8. I am Alpha and Omega, the beginning and the ending, saith the Lord, which is, and which was, and which is to come, the Almighty.

Many of my readers will not need to be told that "Alpha" is the name of the first letter of the Greek alphabet, and "Omega" of the last, so that these words have the sense, The First and the Last; the One who is before all the created things of the universe, the Great Creator of all, and whose power and glory are to be specially manifested in the closing up, the consummation, of all that pertains to this world, including both things material and things moral—the great globe itself and the destinies of all the moral agents who shall ever have lived upon it. This is much more than simply coming into existence before any other being and outliving them all; i. e., the language used of Jesus Christ, involves and implies much more than its terms in themselves necessarily include.—In the original, some of the oldest manuscripts omit—"the beginning and the ending." These words may have been introduced by some copyist to explain the meaning of the Greek words "Alpha" and "Omega" for the benefit of readers not familiar with that language. Omitted or retained, the sense of the passage is the same.—The point most worthy to be specially noted in the verse is that Jesus here assumes for himself the very names—"The Lord, which is, and which was, and is the Coming One,"—which are given to the Father, in v. 4. "All things that the Father hath" (said Jesus, John 16: 15) "are mine." It is strongly the purpose in this chapter and indeed onward through the book, to present Jesus Christ in his exalted character and relations, so that Christians then sorely tempted and tried might not think of him as once in weakness he walked the earth, often barely escaping the malice of his foes, and finally falling into their hands for torture and death; but rather, as living for evermore, the very God, all glorious, almighty to save or to destroy, the arbiter of all human destinies—death to his foes; salvation and infinite glory to his friends. In these views of him there must have been a marvelous power of inspiration toward the stability and endurance of the faithful martyr.

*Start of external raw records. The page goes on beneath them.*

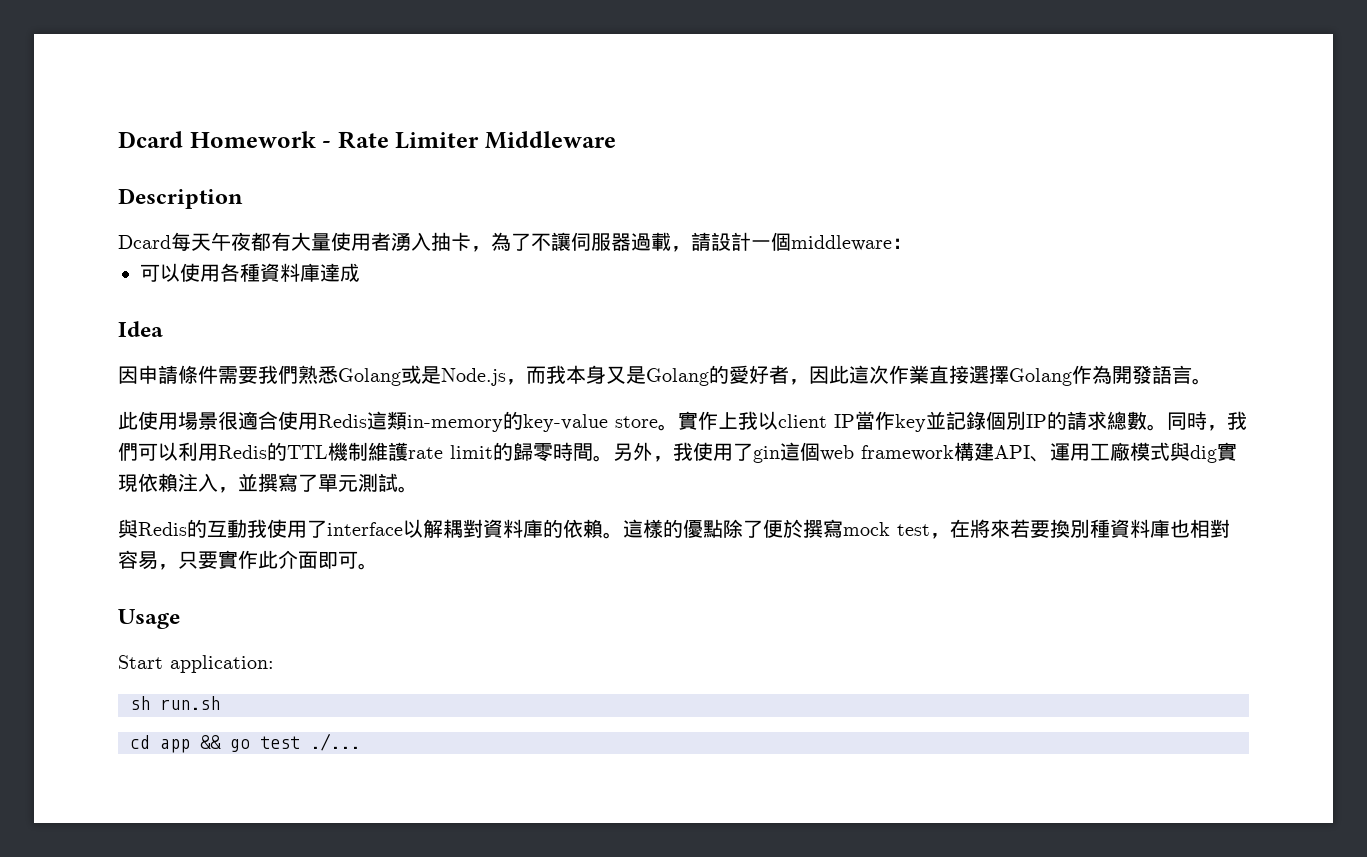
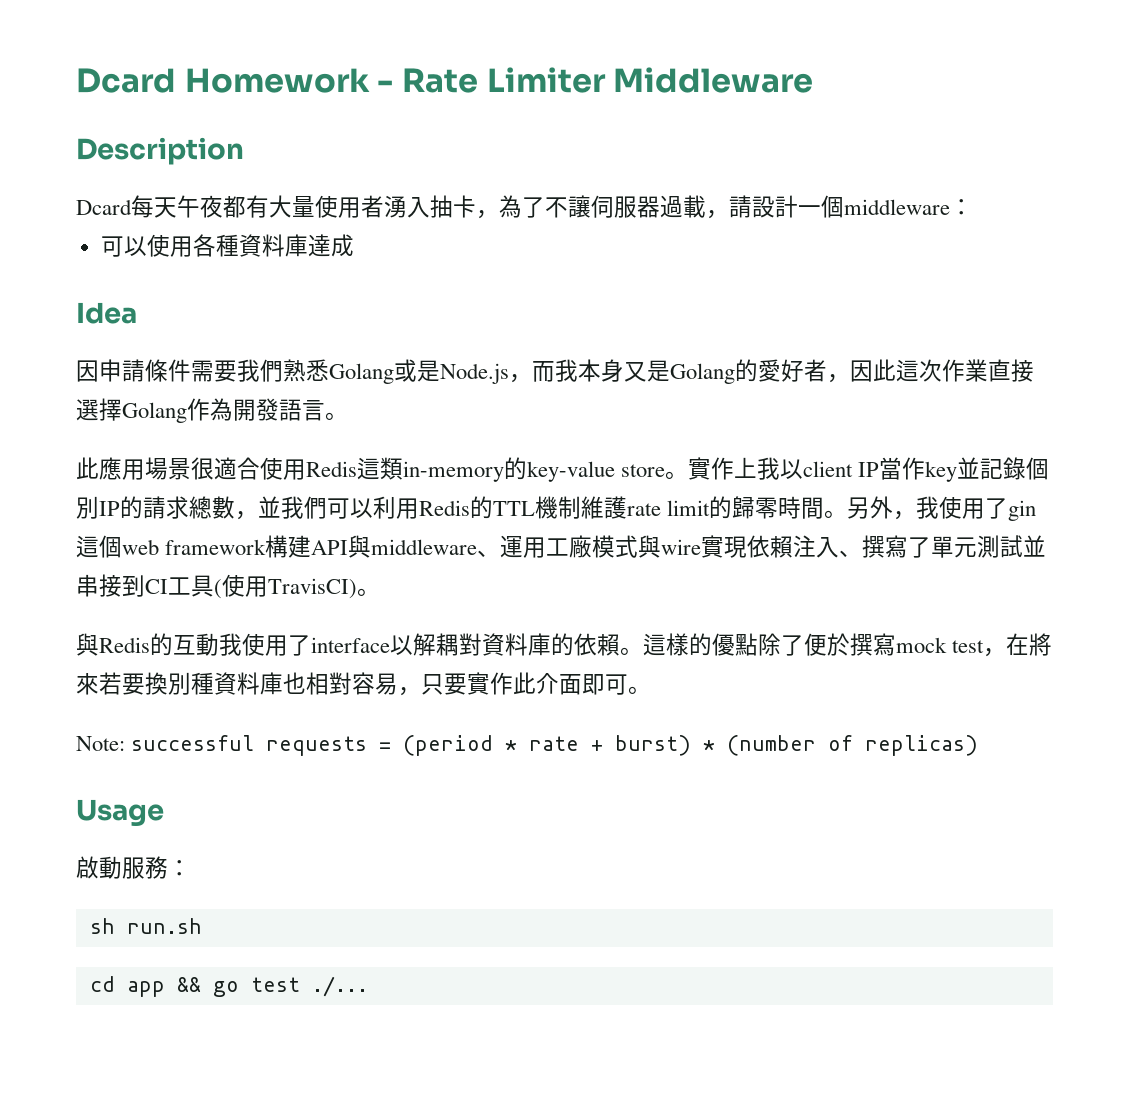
[138,411,158,430] 使 -> [99,457,122,480] 應
[1147,411,1227,431] 。同時， -> [235,496,281,520] ，並
(1030, 452) none -> [348,535,478,558] 與middleware
[1190,445,1217,463] dig -> [661,539,702,555] wire
[218,473,258,493] ，並 -> [839,550,863,557] 、
(398, 482) none -> [1023,535,1047,557] [76,574,357,599] 並串接到CI工具(使用TravisCI)
(378, 566) none -> [76,735,979,756] // Note: successful requests = (period * rate + burst) * (number of replicas)
[118,655,274,673] Start application: -> [76,856,191,879] 啟動服務：

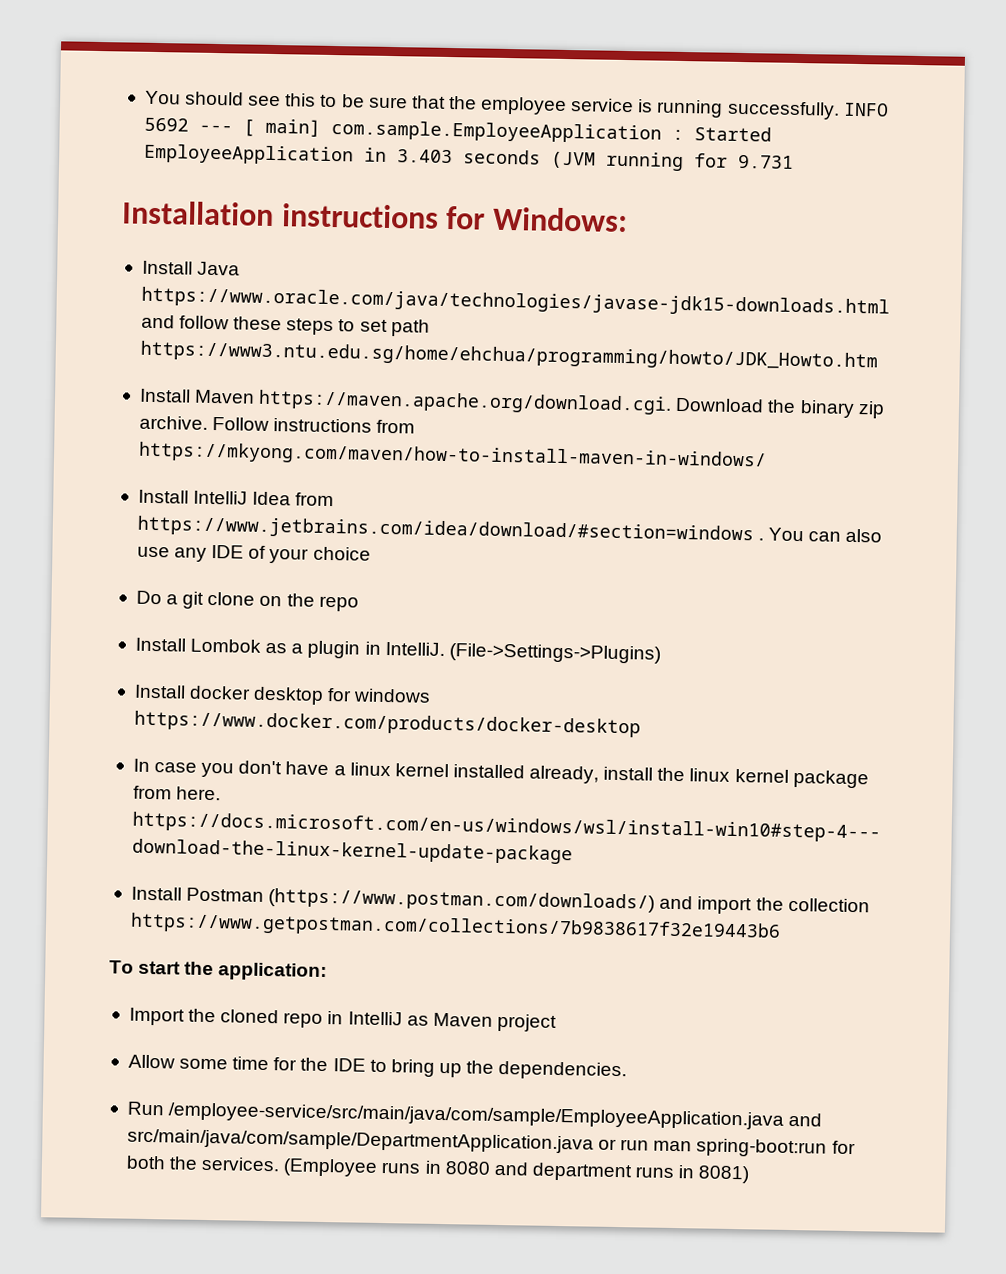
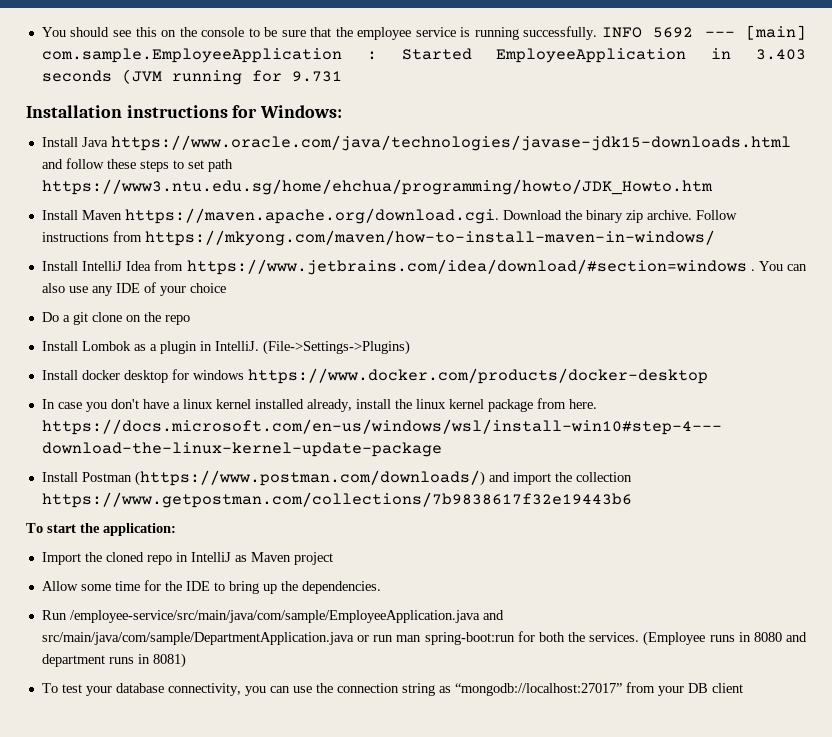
(317, 100) none -> [161,27,245,37] on the console
[242,118,321,137] [ main] -> [746,25,806,40] [main]
(750, 1174) none -> [41,682,743,696] // To test your database connectivity, you can use the connection string as “mongodb://localhost:27017” from your DB client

9. I John, who also am your brother, and companion in tribulation, and in the kingdom and patience of Jesus Christ, was in the isle that is called Patmos, for the word of God, and for the testimony of Jesus Christ.

The writer introduces himself more definitely. It was genial and winning in him to say—"Your brother," one who suffers in common with yourselves under sore tribulation for the sake of the kingdom and the truth of our Lord Jesus.—He was in the isle of Patmos, well known to the brethren of the seven churches, for it lay only a little off the coast from Ephesus; small—being only some eight miles by one—barren, rocky, and rough, looking out upon the great deep sea—fit place for the manifestations of heavenly visions sublimely grand and magnificent, but, as to all human relationships and enjoyments, a desolate place of exile. There John was shut up because he would preach the gospel and bear his testimony for Jesus.

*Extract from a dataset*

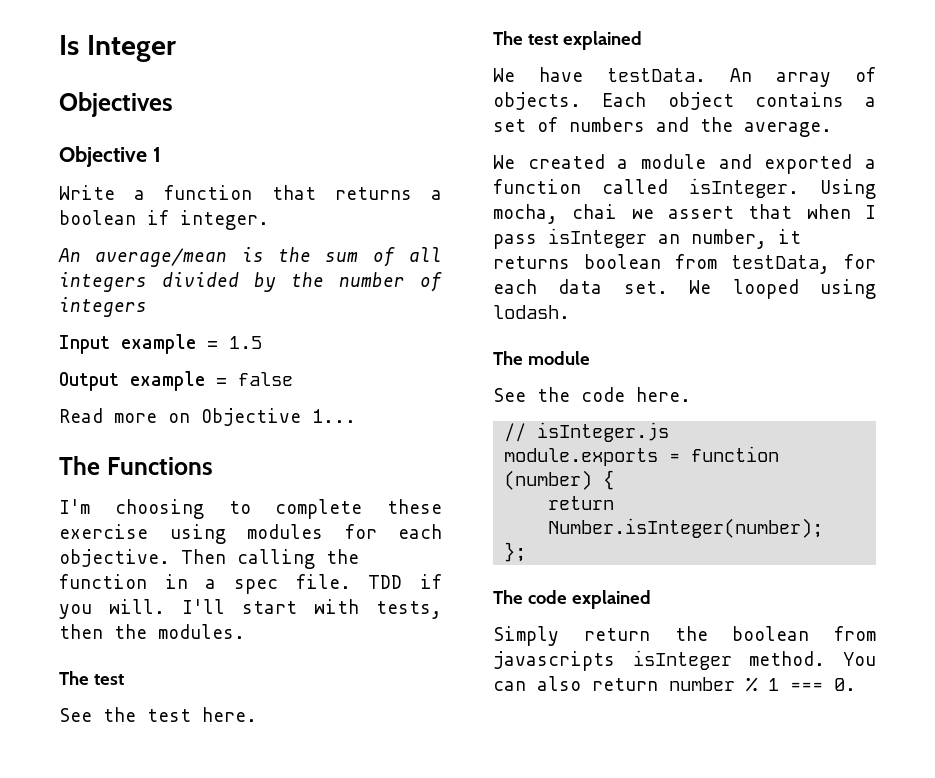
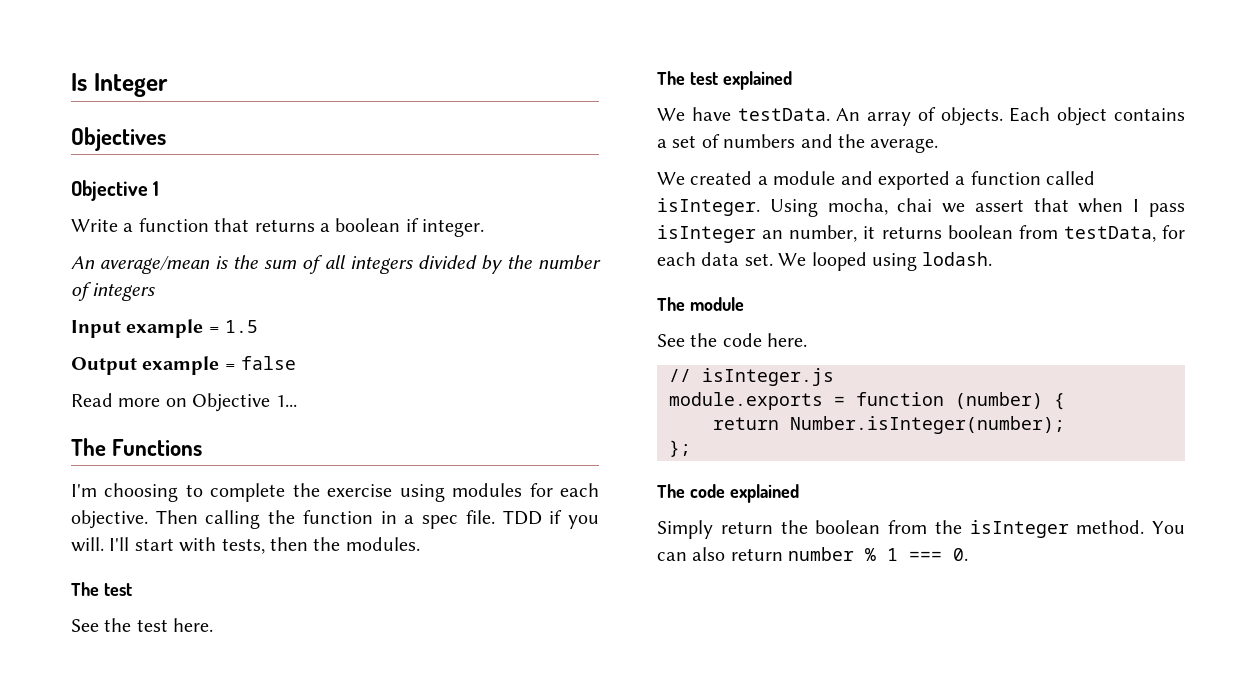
[387,499,442,514] these -> [292,483,320,497] the
[493,651,615,671] javascripts -> [934,520,962,534] the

10. I was in the Spirit on the Lord's day, and heard behind me a great voice, as of a trumpet,

It was on the Lord's day, the Christian Sabhath, when suddenly he passed into that peculiar prophetic state expressed by the words—"in Spirit"—a state in which the prophet is put in special communication with the Holy Ghost as the Revealer of prophetic truth. His ear was opened to hear the very voice of Jesus, and his eye to see (as in the present case) his sublimely glorious form.—It avails little to speculate as to the psychological nature of this prophetic state. Experience only can give it.

11. Saying, I am Alpha and Omega, the first and the last: and, What thou seest, write in a book, and send it unto the seven churches which are in Asia; unto Ephesus, and unto Smyrna, and unto Pergamos, and unto Thyatira, and unto Sardis, and unto Philadelphia, and unto Laodicea.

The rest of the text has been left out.